RBC Tops Estimates on Canada’s Recovery, a Surge in Dealmaking


Royal Bank of Canada is benefiting from the lender’s dominance in its home country and a capital-markets division that’s cashing in on a surge in dealmaking.

As Canada’s largest mortgage lender, Royal Bank is getting a boost from strong home sales and surging real estate values that have lifted that portion of its loan book. The bank has also been successful in luring those mortgage customers into other products, giving it an outsize lift from a nascent rebound in consumer and commercial lending as the Canadian economy reopened last quarter, said John Aiken, an analyst at Barclays Plc. 

“One of the advantages Royal has is, even though they already have the largest market share, which one would think would be an impediment, they’ve used that as a way to cross-sell and gain more market share,” Aiken said in an interview. Net income in the Canadian banking division surged 52% to C$2.02 billion ($1.6 billion) in the fiscal third quarter, driven by a 7.9% increase in lending.

RBC Tops Estimates on Canada’s Recovery, a Surge in Dealmaking

The Toronto-based bank’s RBC Capital Markets division had benefited from a boom in trading as the pandemic roiled markets early last year, then kept the momentum going by advising on a flood of equity- and debt-financing transactions for companies seeking to stockpile cash. RBC’s dealmakers have since capitalized on an increase in acquisitions spurred by cheap financing for buyers and high valuations for sellers.

Net income in the capital-markets division rose 19% from a year earlier to C$1.13 billion, helped by record corporate and investment-banking revenue that was fueled by loan syndications and merger-advisory work. That marks the unit’s third straight quarter with more than C$1 billion in net income. Still, advisory revenue slowed from the second quarter, signaling the dealmaking cycle may have peaked.

Trading and debt capital-markets activity will continue to moderate but remain above pre-pandemic levels, while the investment-banking business still has strength ahead, Chief Financial Officer Rod Bolger said.

“The M&A deal pipeline remains solid heading into our fourth quarter, and equity-issuance activity is expected to remain solid,” he said in an interview.
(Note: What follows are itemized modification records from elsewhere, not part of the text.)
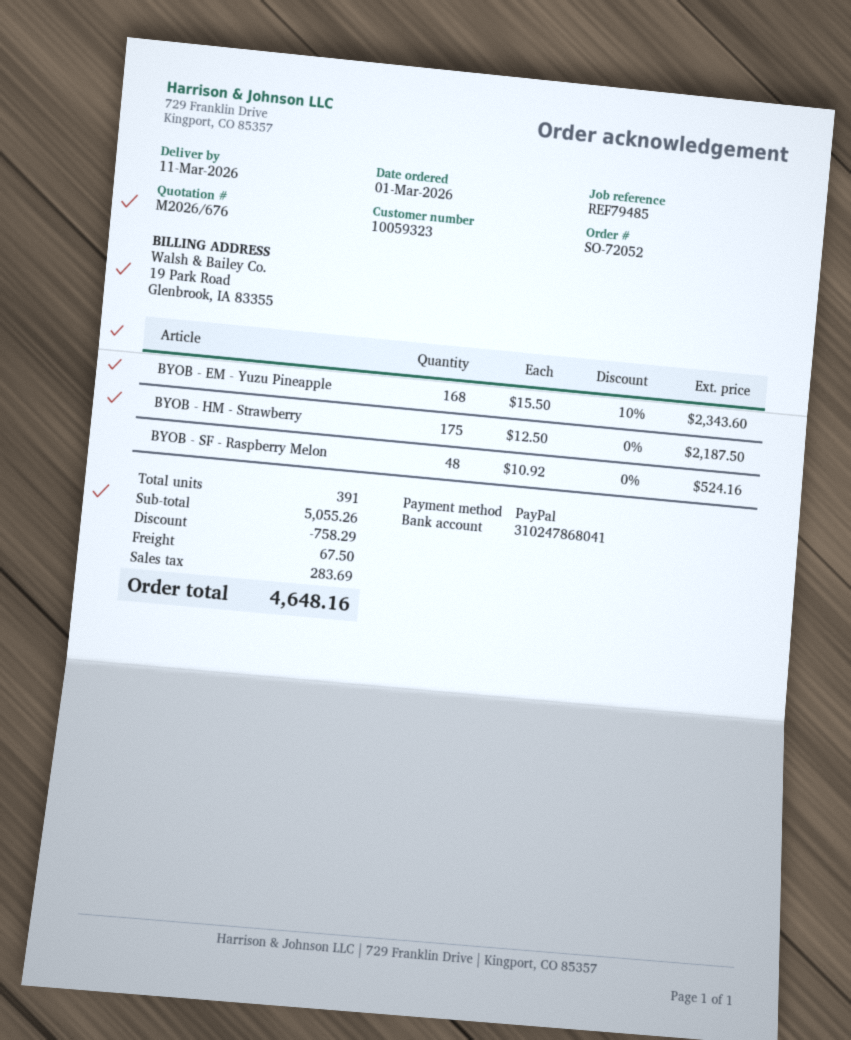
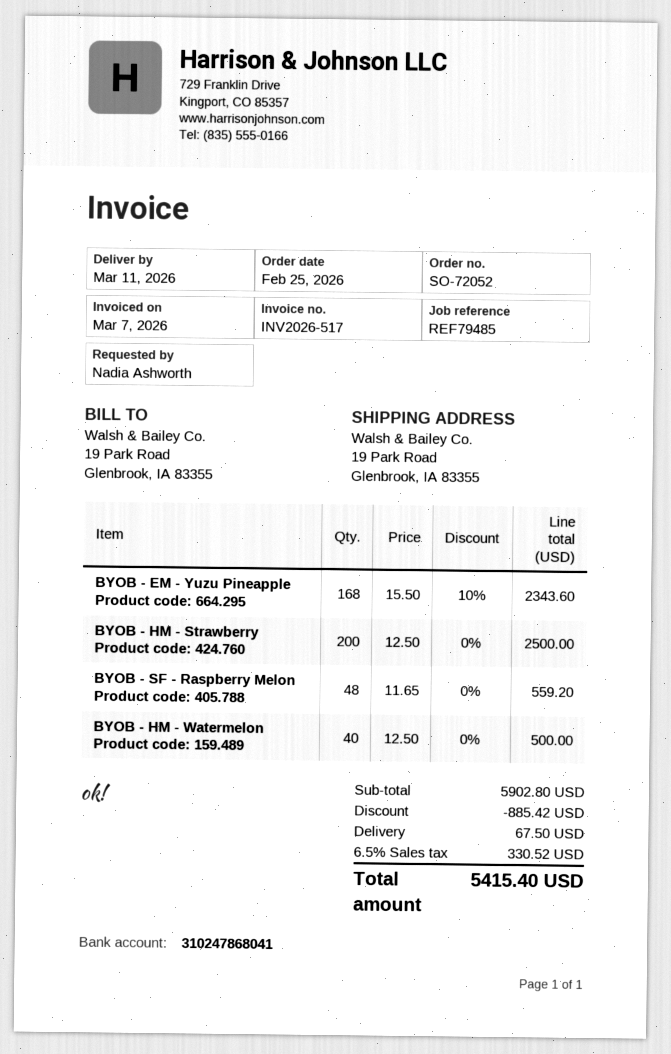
order date: 2026-03-01 -> 2026-02-25
BYOB - HM - Strawberry: 175 x 12.50 = 2187.50 -> 200 x 12.50 = 2500.00
BYOB - SF - Raspberry Melon: 48 x 10.92 = 524.16 -> 48 x 11.65 = 559.20
BYOB - HM - Watermelon: none -> 40 x 12.50 = 500.00
subtotal: 5055.26 -> 5902.80
discount: 758.29 -> 885.42
tax: 283.69 -> 330.52
total: 4648.16 -> 5415.40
In addition to helping lending, Canada’s vaccination campaign has allowed Royal Bank and its peers to set aside less money to absorb loan losses or even reverse some of their earlier set asides. In the three months through July, Royal Bank released C$540 million.

Net income rose 34% to C$4.3 billion, or C$2.97 a share. Excluding some items, profit was C$3 a share, beating analysts’ average estimate of C$2.72.

Royal Bank’s shares rose 0.7% to C$133.02 at 9:52 a.m. in Toronto. They’ve advanced 27% this year, compared with a 26% gain for the S&P/TSX Commercial Banks Index.

Chief Executive Officer Dave McKay said on a conference call with analysts that he expects mortgage lending to continue growing, albeit at a slower rate than over the past 12 months, which have been “exceptional.” The bank also is seeing positive trends in credit-card spending and business investments that give it confidence the recovery can withstand an inconsistent global vaccine campaign, supply-chain strains, geopolitical risks and travel restrictions, he said.

“While the momentum that’s building could moderate in the near term by rising virus cases, even with 75% of the eligible Canadian population being vaccinated, we believe the foundation of the economy remains solid and we’ll manage through the threat of the delta variant,” McKay said.